The Lions are testing the multiple positionalities of players in this week’s OTAs. One of them is Ifeatu Melifonwu. The second-year DB has been a cornerback for a long time, but in Thursday’s OTA session he took a bunch of reps at safety.

It’s a wrinkle that Melifonwu, who is safety-sized at 6-foot-3 and 210 pounds, is welcoming with open arms. He spoke after practice about the possible move to safety via Ben Raven of Mlive,

“The plan, AG (Glenn) and the coaches just asked me to try it. I’m a football player, so they kinda want to put me in different spots (and) see what works,” Melifonwu said. “If you got versatility and know the other position just in case anything happens.

“I like it.
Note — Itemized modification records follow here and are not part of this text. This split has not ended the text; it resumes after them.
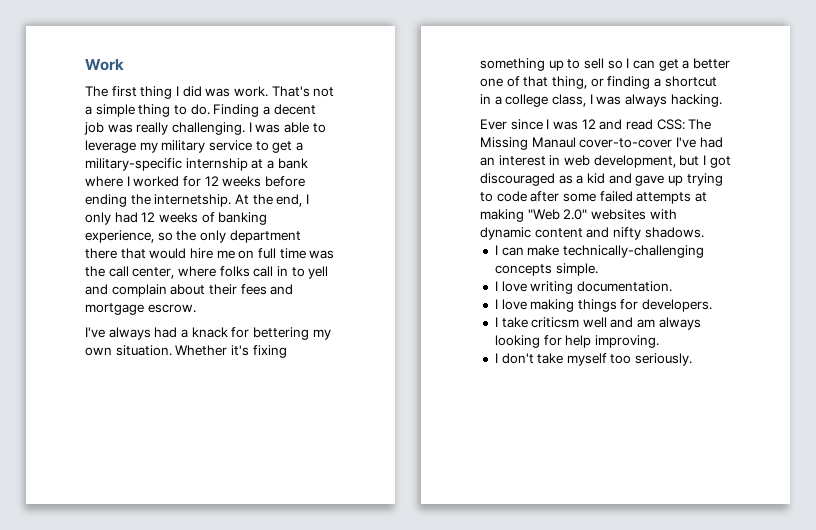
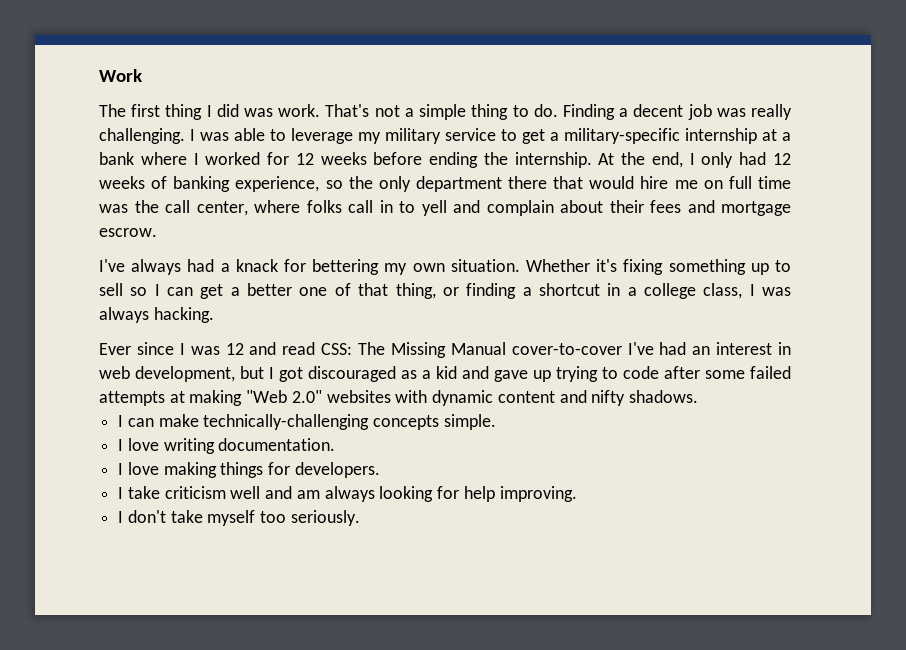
- I was able to leverage my military service to get a military-specific internship at a bank where I worked for 12 weeks before ending the internetship.
+ I was able to leverage my military service to get a military-specific internship at a bank where I worked for 12 weeks before ending the internship.
- Ever since I was 12 and read CSS: The Missing Manaul cover-to-cover I've had an interest in web development, but I got discouraged as a kid and gave up trying to code after some failed attempts at making "Web 2.0" websites with dynamic content and nifty shadows.
+ Ever since I was 12 and read CSS: The Missing Manual cover-to-cover I've had an interest in web development, but I got discouraged as a kid and gave up trying to code after some failed attempts at making "Web 2.0" websites with dynamic content and nifty shadows.
- I take criticsm well and am always looking for help improving.
+ I take criticism well and am always looking for help improving.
It’s a different perspective. Definitely a different perspective. You see the whole field instead of just one side of the formation. I’m still getting used to it. I like corner as well. It’s honestly two different things. I’m getting used to it.”

The Lions are thinner at safety than cornerback, so it makes sense to cross-train a young player with physical traits that translate to each spot. One of the reasons for the odd depth issue is because veteran Will Harris continues to get a lot of looks at cornerback.

Harris moved from safety to corner late in the 2021 campaign after a rash of injuries ravaged the CB room. He performed better at CB than he had at safety, where he’s just not worked out as hoped. Harris is in the mix at both outside and slot CB, as well as his old box safety role in coordinator Aaron Glenn’s split-safety base package.

When injured cornerback Jeff Okudah returns, he might also switch around multiple positions. With the depth strongest at outside CB, a move inside to the slot or even some dabbling as a coverage safety could be in the works for Okudah in his third season in Detroit, too.